Fri, April 25, 11:40am to 1:10pm MDT (11:40am to 1:10pm MDT), The Colorado Convention Center, Floor: Meeting Room Level, Room 703

Abstract

Overview: They're 5th graders and they're having hormones and they're tired and they show up and they're like, "Argh, I don't feel like doing anything today." I'm like, "I know. I have days like that. I'm human too." And then, halfway through class, they're a little bit challenged and suddenly, they're super engaged. And I know why they keep showing up even if they don't.

“Education is human work with human beings” (Rose, 2022, p. xi). This is the opening statement to Mike Rose’s treatise on educational possibility and the power of human connection. The quote alludes to the tremendous duty the educator assumes. A child’s life chances are at stake. Each educational encounter matters. And, within each encounter, the child’s dignity is implicated.

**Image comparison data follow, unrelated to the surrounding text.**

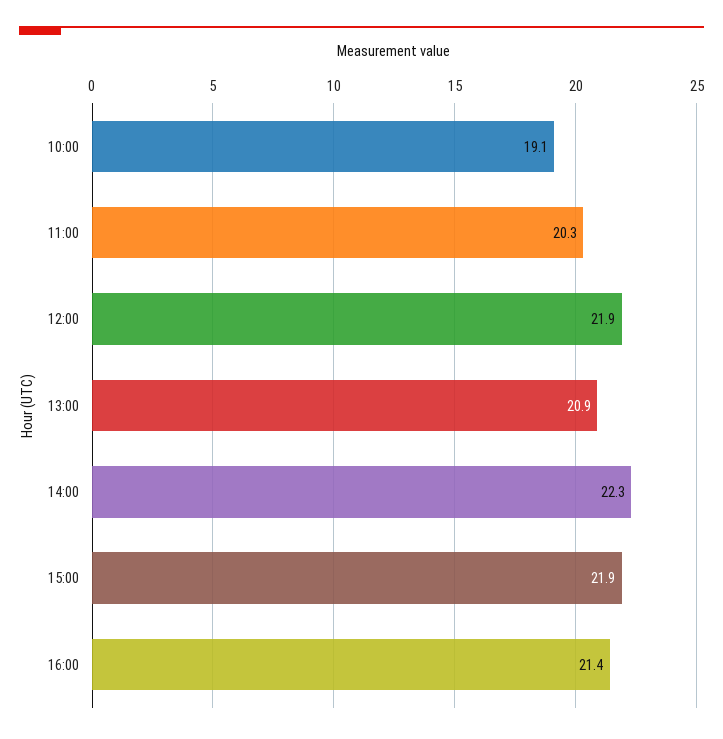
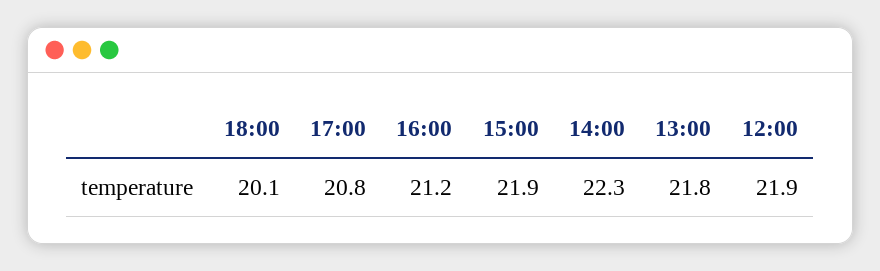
10:00: 19.1 -> none
11:00: 20.3 -> none
13:00: 20.9 -> 21.8
16:00: 21.4 -> 21.2
18:00: none -> 20.1
17:00: none -> 20.8

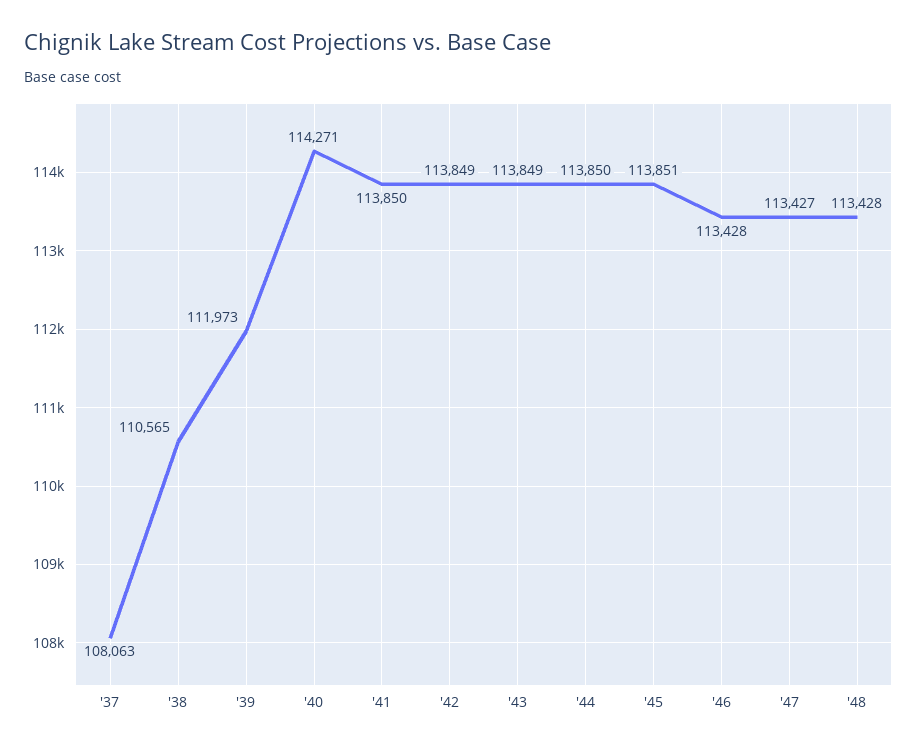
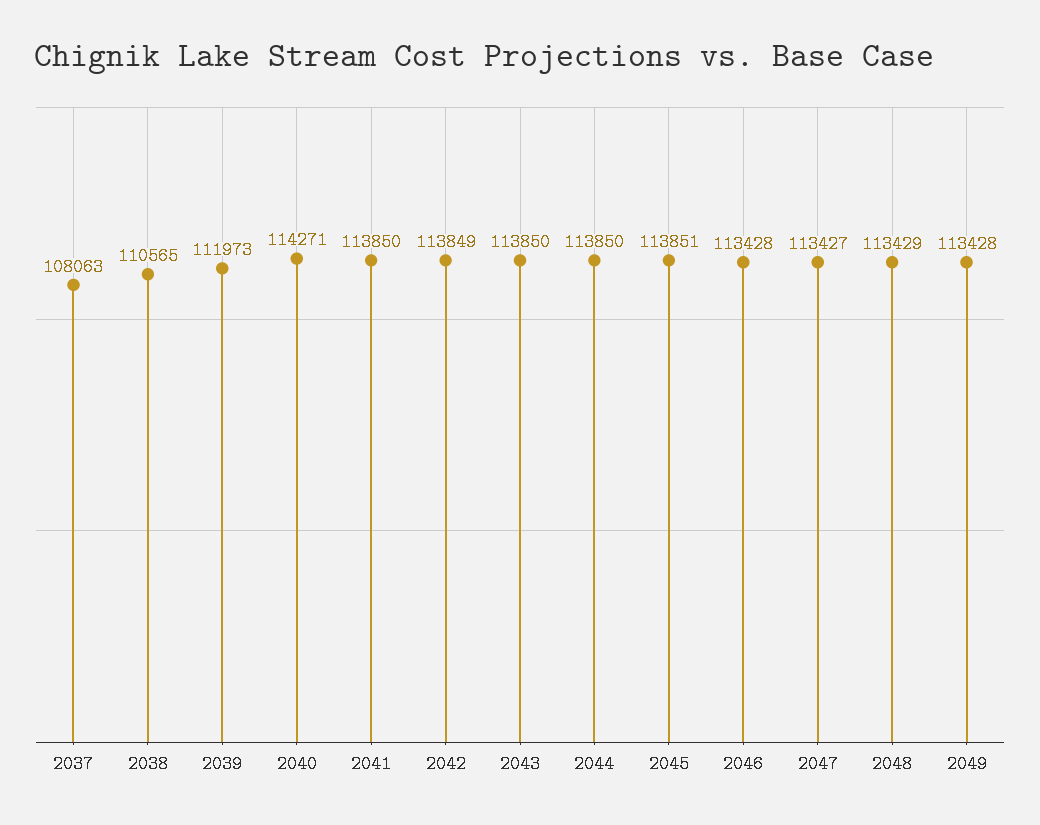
'43: 113849 -> 113850
'48: 113428 -> 113429
2049: none -> 113428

This Atlas task of holding up the nation’s imperfect educational system is voiced by a community-based music education teacher in the headnote. She explains how her singular goal of students “showing up” played out across the year with the result that students thrived on being challenged. In this lies my research focus.

Theoretical Perspectives: Two primary concepts frame this investigation. There, for one, are social-ecological perspectives based on Goffman’s (1961, p. 18) exposition of the encounter, which attend to how participants mutually monitor one another as part of achieving meaningful co-operative action (Goodwin, 2018). Secondly, there is scholarship which imagines educational dignity and pedagogical ethics as being achieved through interaction (Johnson, 2023; Espinoza et al., 2020). Together these frames illuminate the laminated meanings within an educational encounter.

Methods: The setting is a violin program in an elementary school in a rural Texas border town. I began studying “showing up” by examining information sources derived from a year of video-based ethnographic research. Interactional moments (from video) which illustrate this emic idea most poignantly were those where a child’s dignity is affirmed and brought forward as a central element in accomplishing skilled action. Within these, I selected instructional interactions with one student, who I call Jay, who often did not show up to class due to his growing disaffiliation with school. I attended to these interactions taking a micro-analytic approach (Erickson, 1992).

Findings and Significance: I present an example of the teacher helping Jay play a rhythmic scale. Within this encounter, we witness parallel efforts in instruction and motivation as the teacher attends to both technical skills and her often frustrated pupil. The perceptive features of skillful playing (e.g., finger placement) are pedagogically realized through multimodal gestalts of calibrated action. In tandem, the teacher motivates Jay by connecting instruction to important aspects of his identity as a Spanish speaker, a horseman, and a fan of ranchera music. Within such dignity-affirming encounters, there is evidence of evolving interactional synchrony of both musicianship and relationality between pupil and teacher. These findings offer novel insights into the association between embodied artistic practice, cognition, and emotion that are of significance across academic disciplines and humanistic educational practices (Fuhrer, 2024).